Can we progress with getting this approved?

agunde406 · 2019-01-16T14:07:30Z

text/0000-read-by-prefix.md

+
+Get state by prefix is a feature available for reading via sawtooth rest-api.
+This RFC adds method to expose this capability of reading address prefix 
+to transaction processor.


This section is very light on content. Please provide concrete examples of why this is needed. Please check the Guide-Level explanation section in the template for other information that should be in this section.

@yoni-wolf you have more thoughts in here: https://jira.hyperledger.org/browse/STL-1375 like the example of deleting all leaves under a certain node. As a use case maybe that's deleting all accounts owned by a certain user?

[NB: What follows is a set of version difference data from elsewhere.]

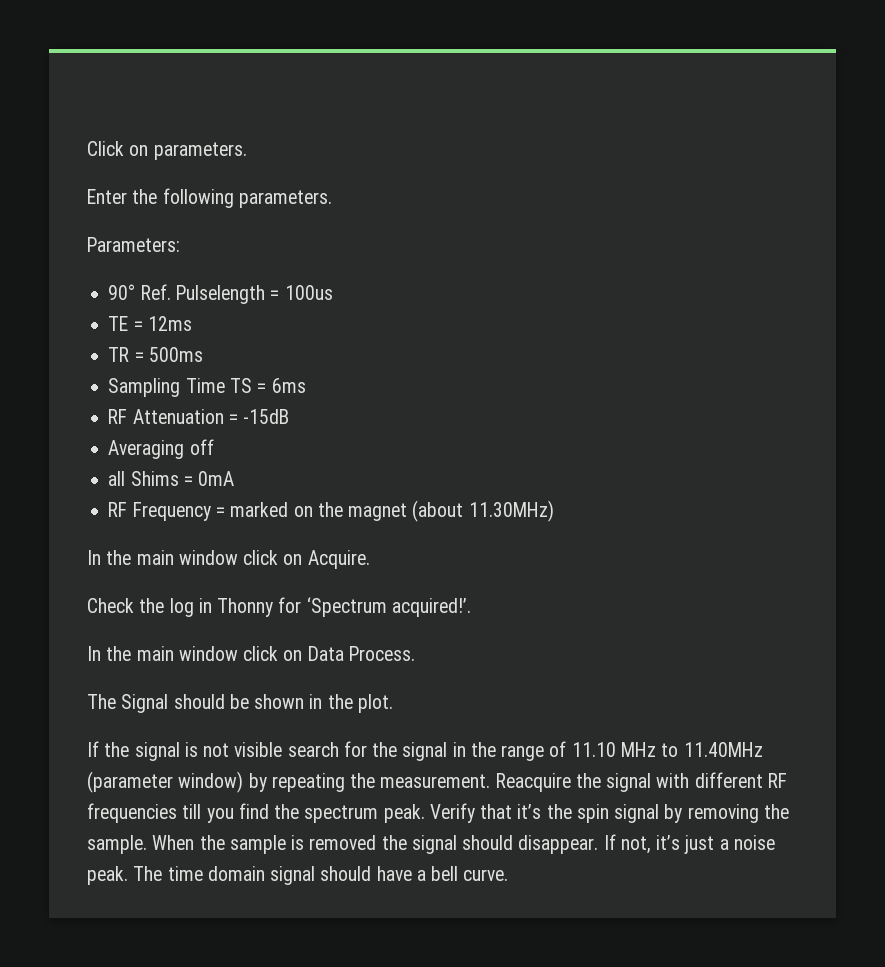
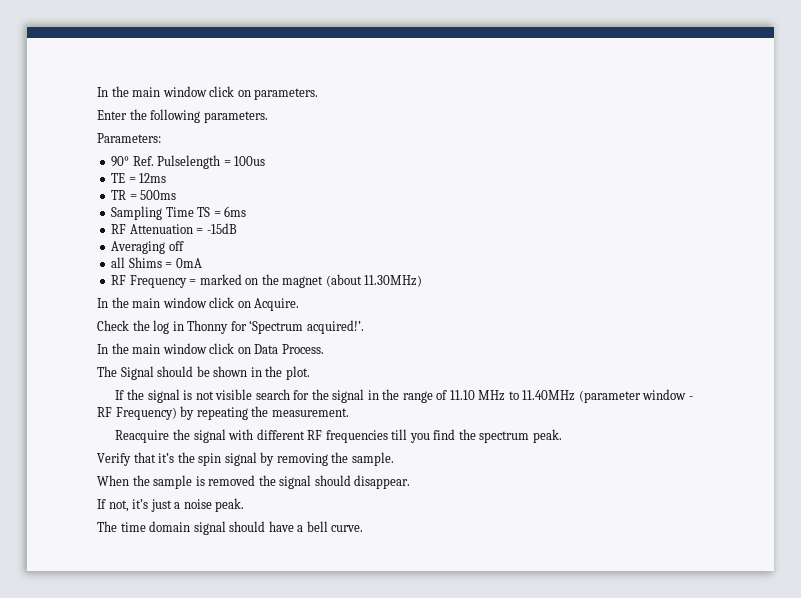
- Click on parameters.
+ In the main window click on parameters.
- If the signal is not visible search for the signal in the range of 11.10 MHz to 11.40MHz (parameter window) by repeating the measurement. Reacquire the signal with different RF frequencies till you find the spectrum peak. Verify that it’s the spin signal by removing the sample. When the sample is removed the signal should disappear. If not, it’s just a noise peak. The time domain signal should have a bell curve.
+ If the signal is not visible search for the signal in the range of 11.10 MHz to 11.40MHz (parameter window - RF Frequency) by repeating the measurement.
+ Reacquire the signal with different RF frequencies till you find the spectrum peak.
+ Verify that it’s the spin signal by removing the sample.
+ When the sample is removed the signal should disappear.
+ If not, it’s just a noise peak.
+ The time domain signal should have a bell curve.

I think the main usage for this feature is this:

you allocate some prefix for a member or usage

the TP logic has some algorithm for translating data to sufix

TP writes the data to the calculated prefix+sufix

now, it is very fast to find a certain piece of information, you just calculate it again and read that address, however, it is very hard and inefficient to clean it up!

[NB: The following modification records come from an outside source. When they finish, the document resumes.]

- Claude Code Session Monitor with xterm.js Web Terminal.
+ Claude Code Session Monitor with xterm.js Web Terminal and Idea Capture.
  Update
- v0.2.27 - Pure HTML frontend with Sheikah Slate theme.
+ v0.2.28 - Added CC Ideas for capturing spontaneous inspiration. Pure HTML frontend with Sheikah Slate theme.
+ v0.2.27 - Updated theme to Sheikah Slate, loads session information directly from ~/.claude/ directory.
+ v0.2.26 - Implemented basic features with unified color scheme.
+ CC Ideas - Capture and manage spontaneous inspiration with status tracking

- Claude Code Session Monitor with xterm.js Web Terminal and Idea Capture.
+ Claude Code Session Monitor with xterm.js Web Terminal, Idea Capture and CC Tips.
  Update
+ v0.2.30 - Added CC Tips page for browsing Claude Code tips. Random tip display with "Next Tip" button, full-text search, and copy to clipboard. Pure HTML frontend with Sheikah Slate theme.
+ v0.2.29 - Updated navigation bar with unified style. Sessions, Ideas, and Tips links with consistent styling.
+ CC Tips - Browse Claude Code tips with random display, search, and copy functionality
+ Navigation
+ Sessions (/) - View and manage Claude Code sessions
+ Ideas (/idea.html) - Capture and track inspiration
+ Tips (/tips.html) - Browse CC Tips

with 'read by prefix' TP can support a 'clean transaction' that will:

use this feature to acquire a list of all used addresses under that prefix

make a list of them and call the delete once, or call delete for each address there

how would it be implemented w/o 'read by prefix'? (assuming you did implement efficient lookup like this):

one way is to try and read every possible suffix (which might be a huge list and take forever), another way is to start keeping track of every suffix you used in another address, which you will have to read,modify,write for every sufix you add, which will slow you down. both are much worse i think.

agunde406 · 2019-01-16T14:10:16Z

text/0000-read-by-prefix.md

+Example of implementation can be found here: 
+Sawtooth-core + Python SDK changes: 
+https://github.com/arsulegai/sawtooth-core/tree/jira_1375 
+(commits: 4225dc7 and 2c3a223)


Please explain the actual implementation suggested for the validator and the sdks in this section as well, besides just the links to the commits.

vaporos · 2019-01-16T15:48:23Z

text/0000-read-by-prefix.md

+read/write/delete each address in the list.
+This has a performance downside that each time transaction processor needs to 
+write a new address, it will need to modify the special address containing 
+list of all addresses. This address could be huge, when the need to actually 


This argument - that the address could be huge - is also a flaw of this approach generally, since the returned address list could be that large. This should be mentioned in Drawbacks.

Added to drawbacks.
The main different is that the access to a huge set of data can be limited to only when actually need to change all the data. with 'old' approach of keeping an address that tracks existing addresses, TP needs to modify this address during almost every transaction.

vaporos · 2019-01-16T15:54:19Z

text/0000-read-by-prefix.md

+[drawbacks]: #drawbacks
+
+This will need to be implemented in every sawtooth SDK and will increase 
+the complexity of the validator slightly.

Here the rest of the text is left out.